In meinem Nachbarhaus (mit gemeinsamem Hof) werden Ferienwohnungen an vorwiegend deutsche Gäste vermietet. Beim Gießen der Oleander kommt man oft ins Gespräch und Anfang Juni habe ich bei netten Unterhaltungen mit Urlaubsgästen innerhalb von zwei Wochen zweimal eine Flasche Wein geschenkt bekommen. Offensichtlich sind unsere burgenländischen Weine in Deutschland doch nicht so bekannt (oder beliebt) wie wir immer hoffen, wenn die deutschen Gäste mit eigenem Wein im Gepäck anreisen 😉
Heute Mittag mußte der erste (und ältere) der beiden Weine daran glauben:
Riesling Auslese Wittlicher Felsentreppchen 1989
Weinhofgut Heinr. Albertz, Wittlich, Mosel-Saar-Ruwer
9%vol, lieblich mit 31,1 g/l Restzucker
kräftiges Strohgelb mit leicht goldigem Einschlag, mäßige Schlierenbildung
sauber in der Nase, deutlich gereift, aber durchaus noch „lebendig“; Reifearomen (Petrol), dahinter Zitrusfrüchte, Honig und etwas verbrannter Gummi; nicht sonderlich komplex
am Gaumen weit weniger ansprechend, aber trinkbar; rassige Säure bei sehr schlankem Körper; die nicht allzu üppige Süße wirkt, obwohl sie genug Zeit zur Einbindung gehabt hätte, aufgesetzt und kann nicht verdecken, daß es sich um einen auch in seiner Jugend wohl recht schlanken und zwar sehr sauberen, aber nicht allzu ausdrucksstarken Wein gehandelt hat; süßsauer und ansonsten eher ausdruckslos im Abgang
Fazit:
Für einen fast 17 Jahre alten Weißwein ist dieser Wein erstaunlich lebendig, zumal er offensichtlich auch in seiner Jugend nicht zur Spitzenklasse, sondern wohl eher zum sauber und brav gemachten Mittelbau gezählt hat. Für Freunde reifer Weine hat vor allem die Nase durchaus ihren Reiz. Leider kann der Gaumeneindruck dieses Niveau nicht halten.
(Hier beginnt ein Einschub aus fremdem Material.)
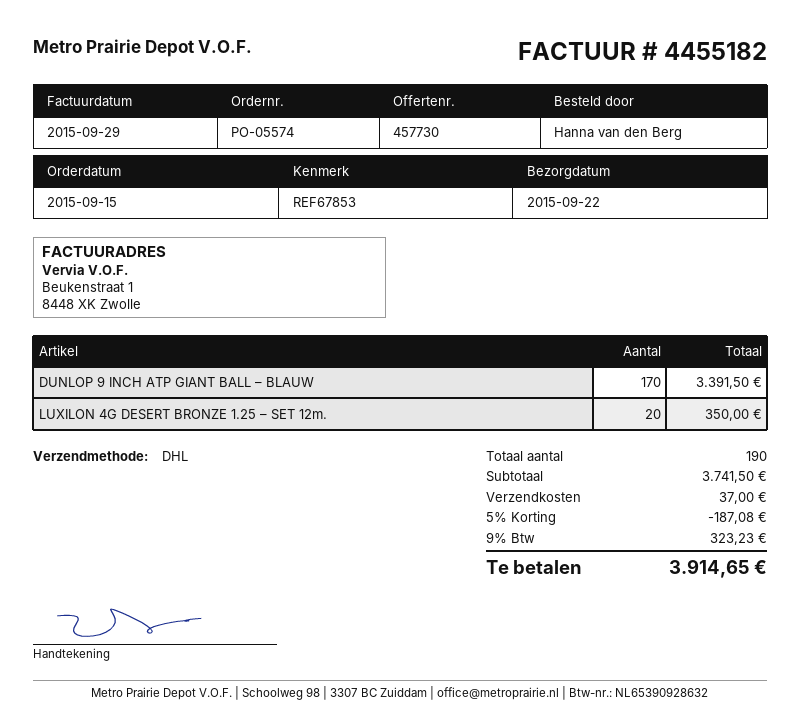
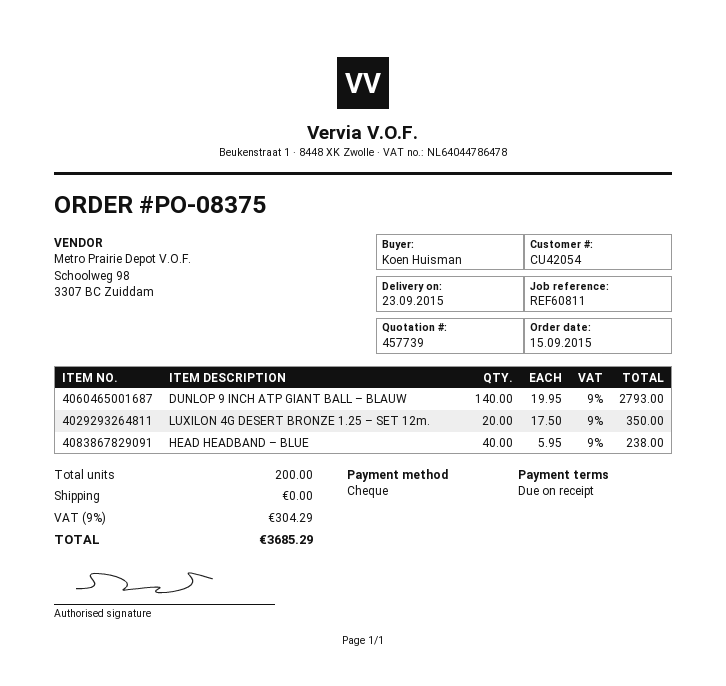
quote number: 457730 -> 457739
order number: PO-05574 -> PO-08375
delivery date: 2015-09-22 -> 2015-09-23
reference: REF67853 -> REF60811
ordered by: Hanna van den Berg -> Koen Huisman
DUNLOP 9 INCH ATP GIANT BALL – BLAUW: 170 for 3391.50 -> 140 for 2793.00
HEAD HEADBAND – BLUE: none -> 40 for 238.00
total quantity: 190 -> 200
discount: 5% = 187.08 -> none
shipping: 37.00 -> 0.00
tax: 9% = 323.23 -> 9% = 304.29
total: 3914.65 -> 3685.29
Wie mir von mehreren Weinfreaks hier erklärt wurde, handelt es sich bei der Herkunft dieses Rieslings nicht gerade um die qualitativ hochwertigste Zone innerhalb des Weinbaugebietes Mosel-Saar-Ruwer (das seit kurzem nur noch Mosel heißt).
Trotzdem eine interessante Verkostungserfahrung. Deutsche Weine, zumal gereifte, laufen einem in Österreich ja nicht jeden Tag über den Weg. Und reife Weine verkostet man im Jungweintrinkerland selbst als Winzer mit einer gar nicht so kleinen Privatvinothek auch nicht alle Tage.